Which lines in the data below contain the word "Coin"? Copy each of them.

MATERIALS PROVIDED:
-------------------------

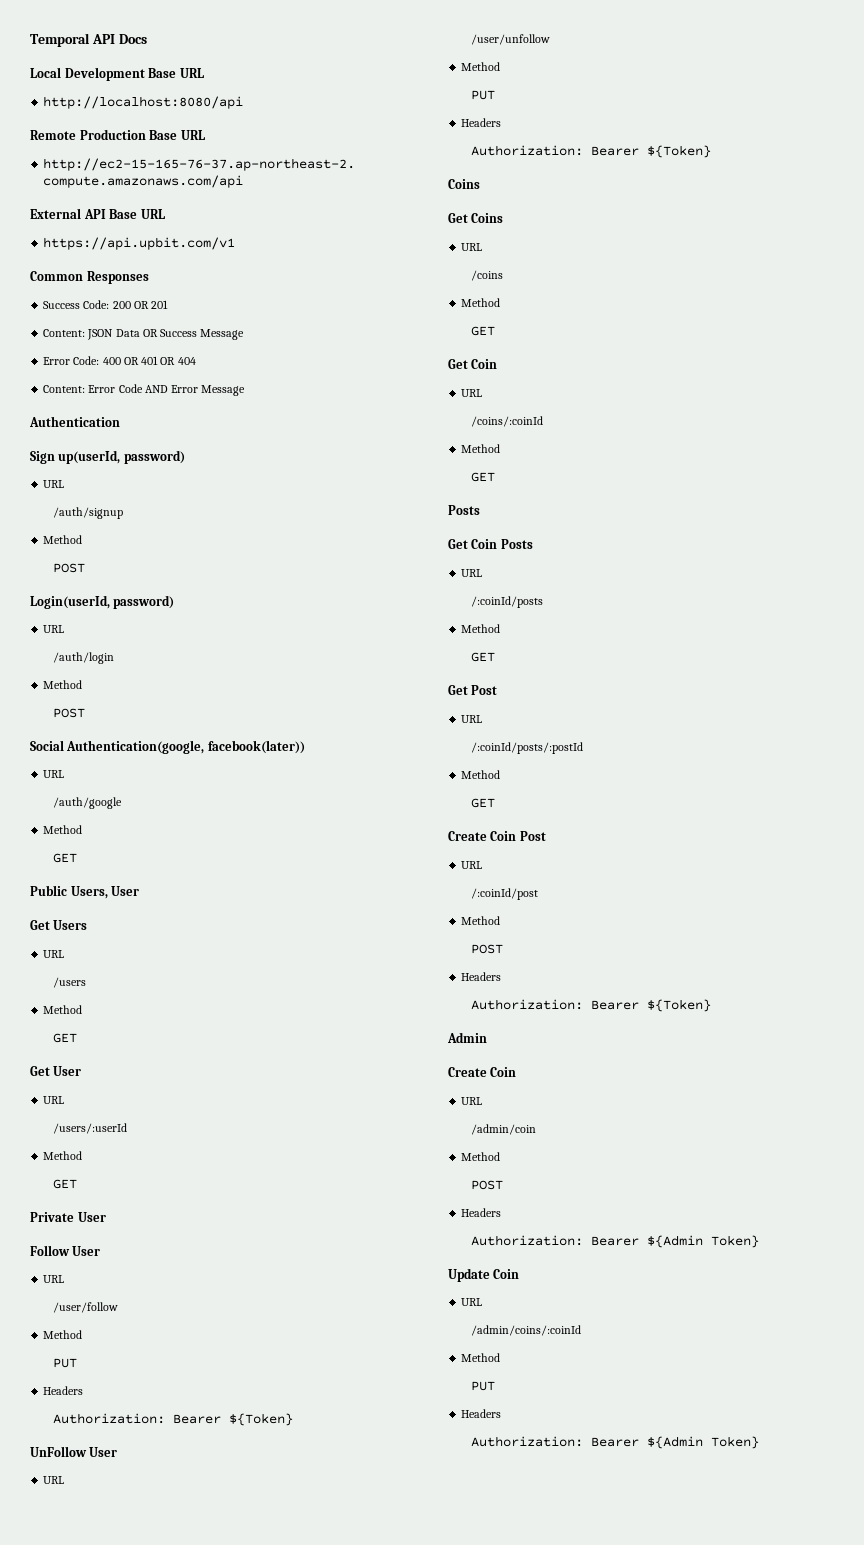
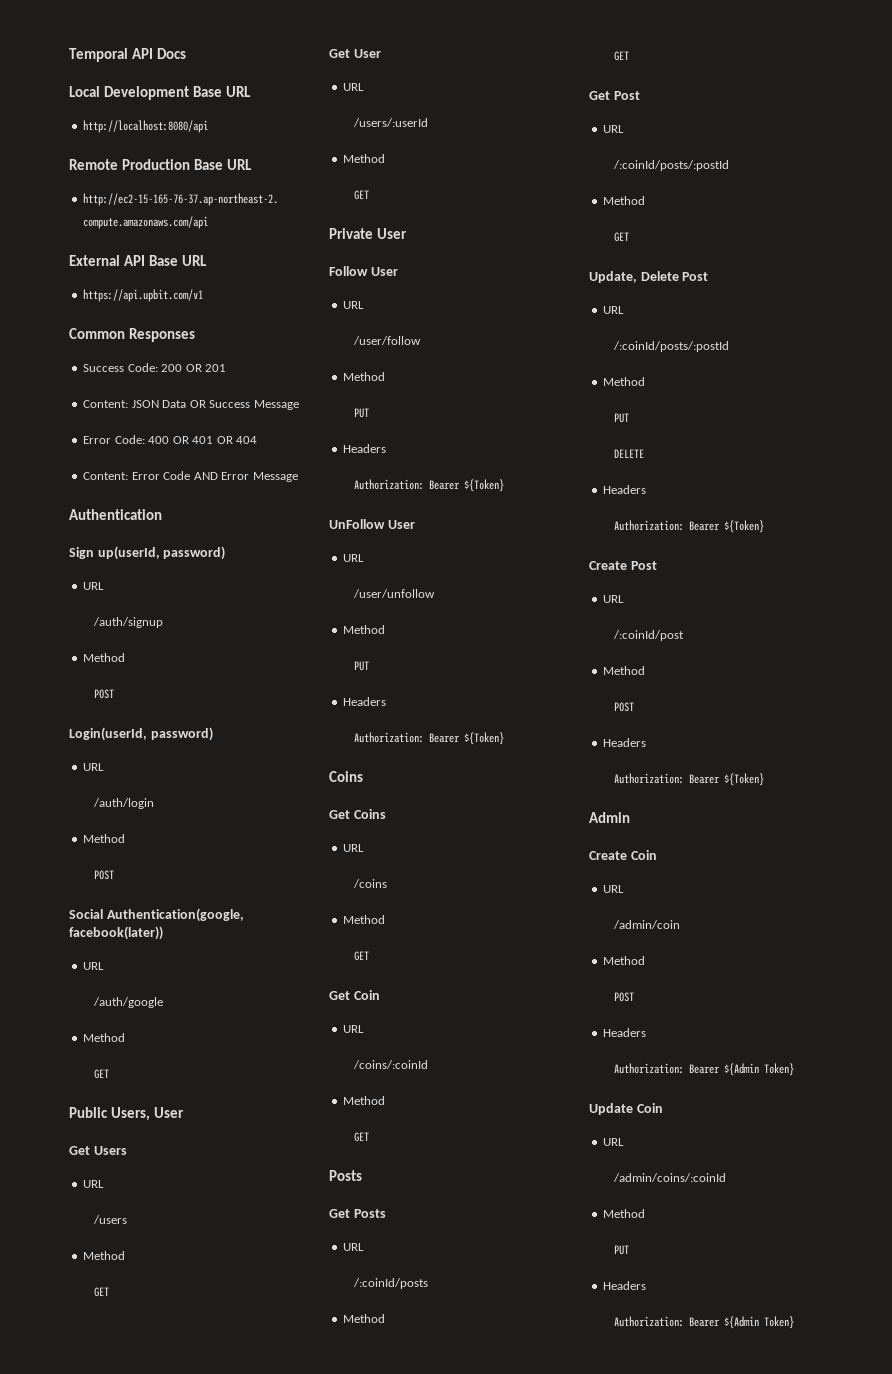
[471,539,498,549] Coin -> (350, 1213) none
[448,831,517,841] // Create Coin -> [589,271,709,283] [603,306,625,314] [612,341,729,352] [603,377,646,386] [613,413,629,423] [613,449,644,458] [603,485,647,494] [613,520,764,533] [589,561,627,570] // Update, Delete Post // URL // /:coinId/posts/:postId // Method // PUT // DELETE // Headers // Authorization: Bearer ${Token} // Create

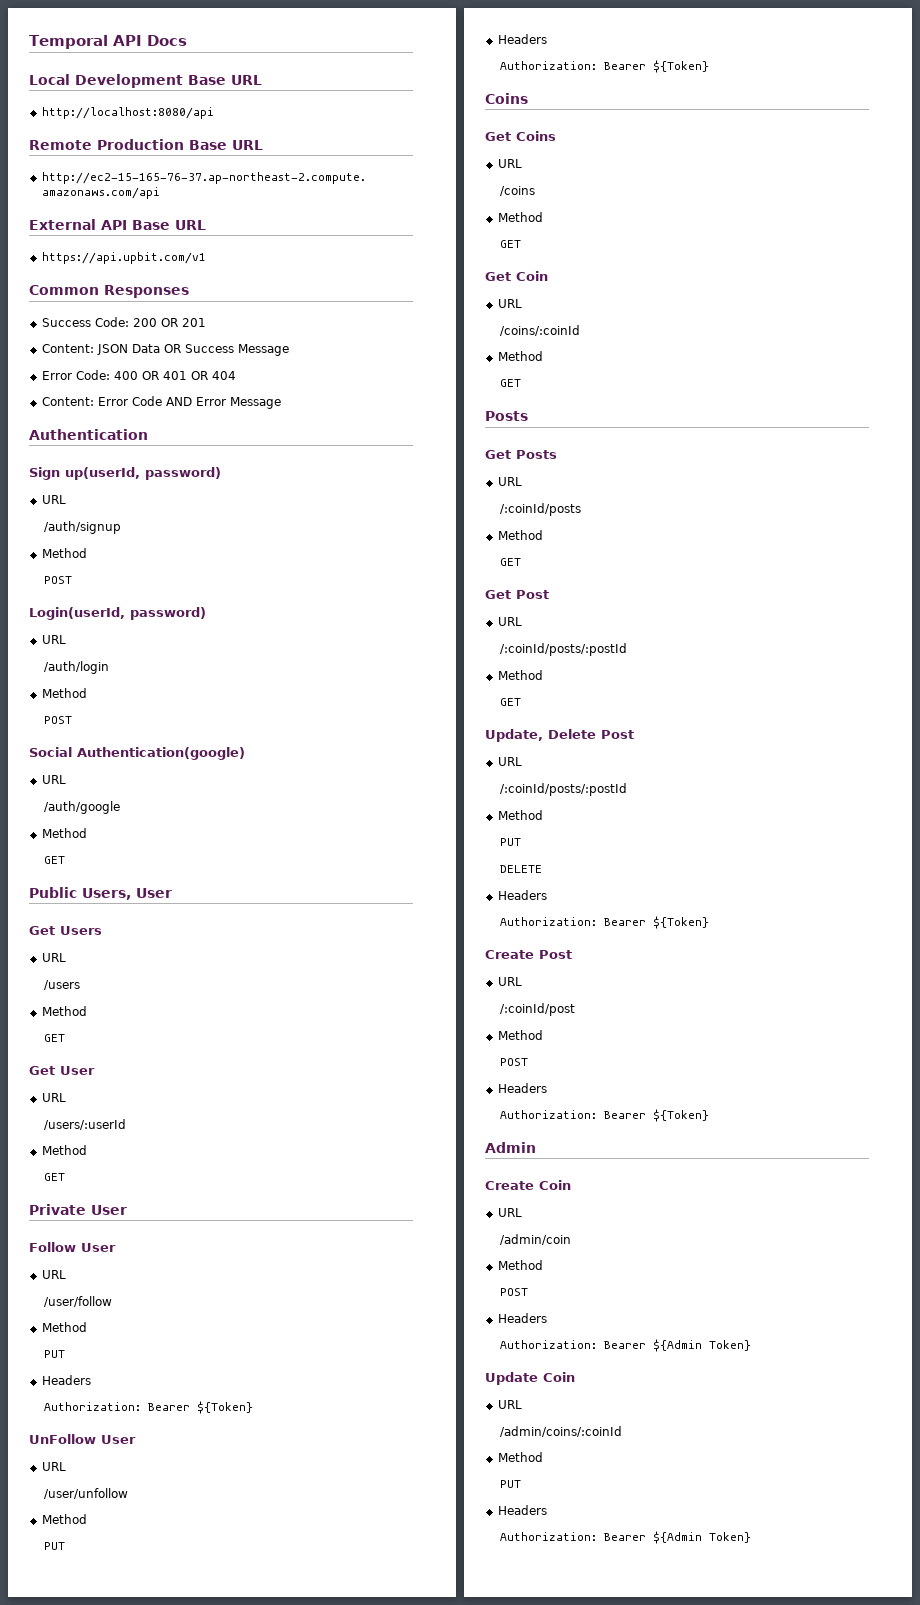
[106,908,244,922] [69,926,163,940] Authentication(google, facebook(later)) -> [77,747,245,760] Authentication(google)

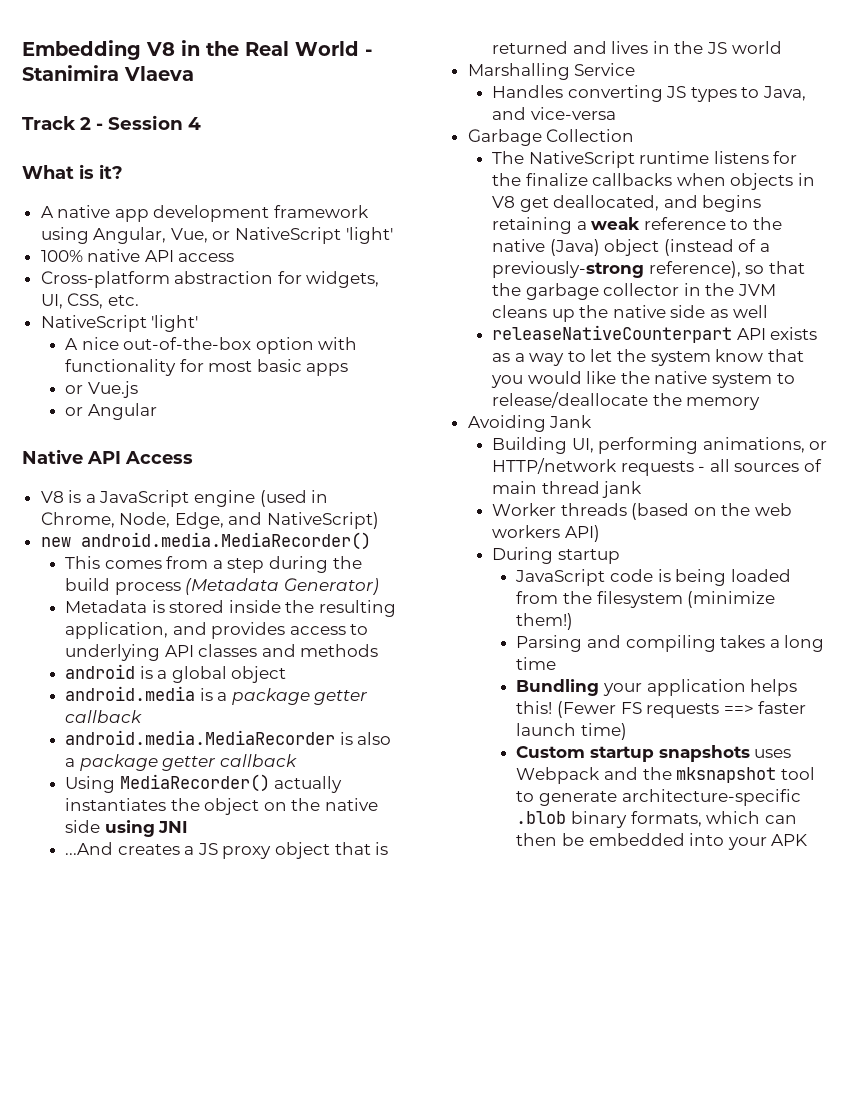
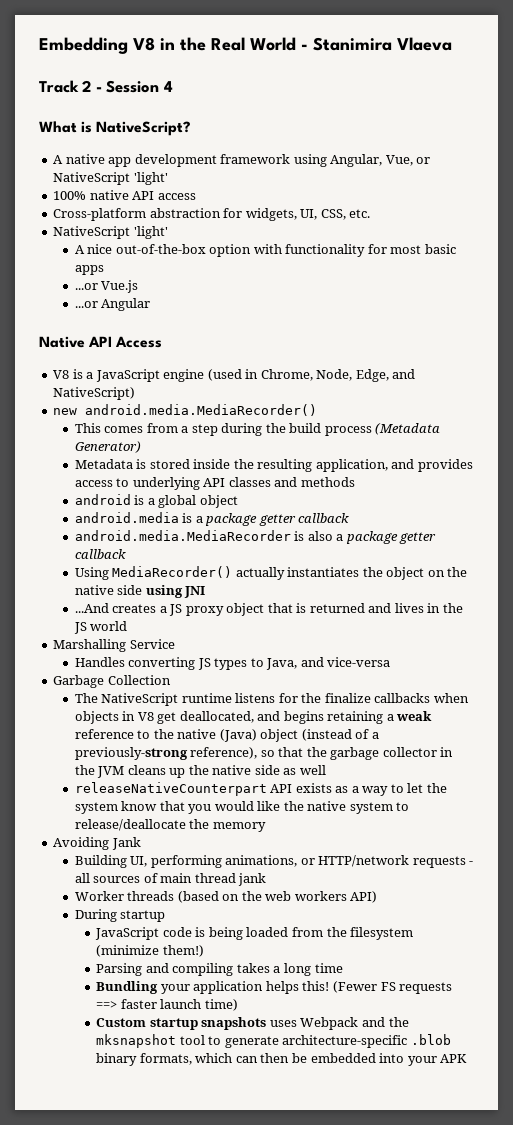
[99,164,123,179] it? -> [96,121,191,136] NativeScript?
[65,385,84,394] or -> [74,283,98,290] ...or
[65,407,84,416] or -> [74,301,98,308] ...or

-------------------------

RESULT OF THIS TASK:
[471,539,498,549] Coin -> (350, 1213) none
[448,831,517,841] // Create Coin -> [589,271,709,283] [603,306,625,314] [612,341,729,352] [603,377,646,386] [613,413,629,423] [613,449,644,458] [603,485,647,494] [613,520,764,533] [589,561,627,570] // Update, Delete Post // URL // /:coinId/posts/:postId // Method // PUT // DELETE // Headers // Authorization: Bearer ${Token} // Create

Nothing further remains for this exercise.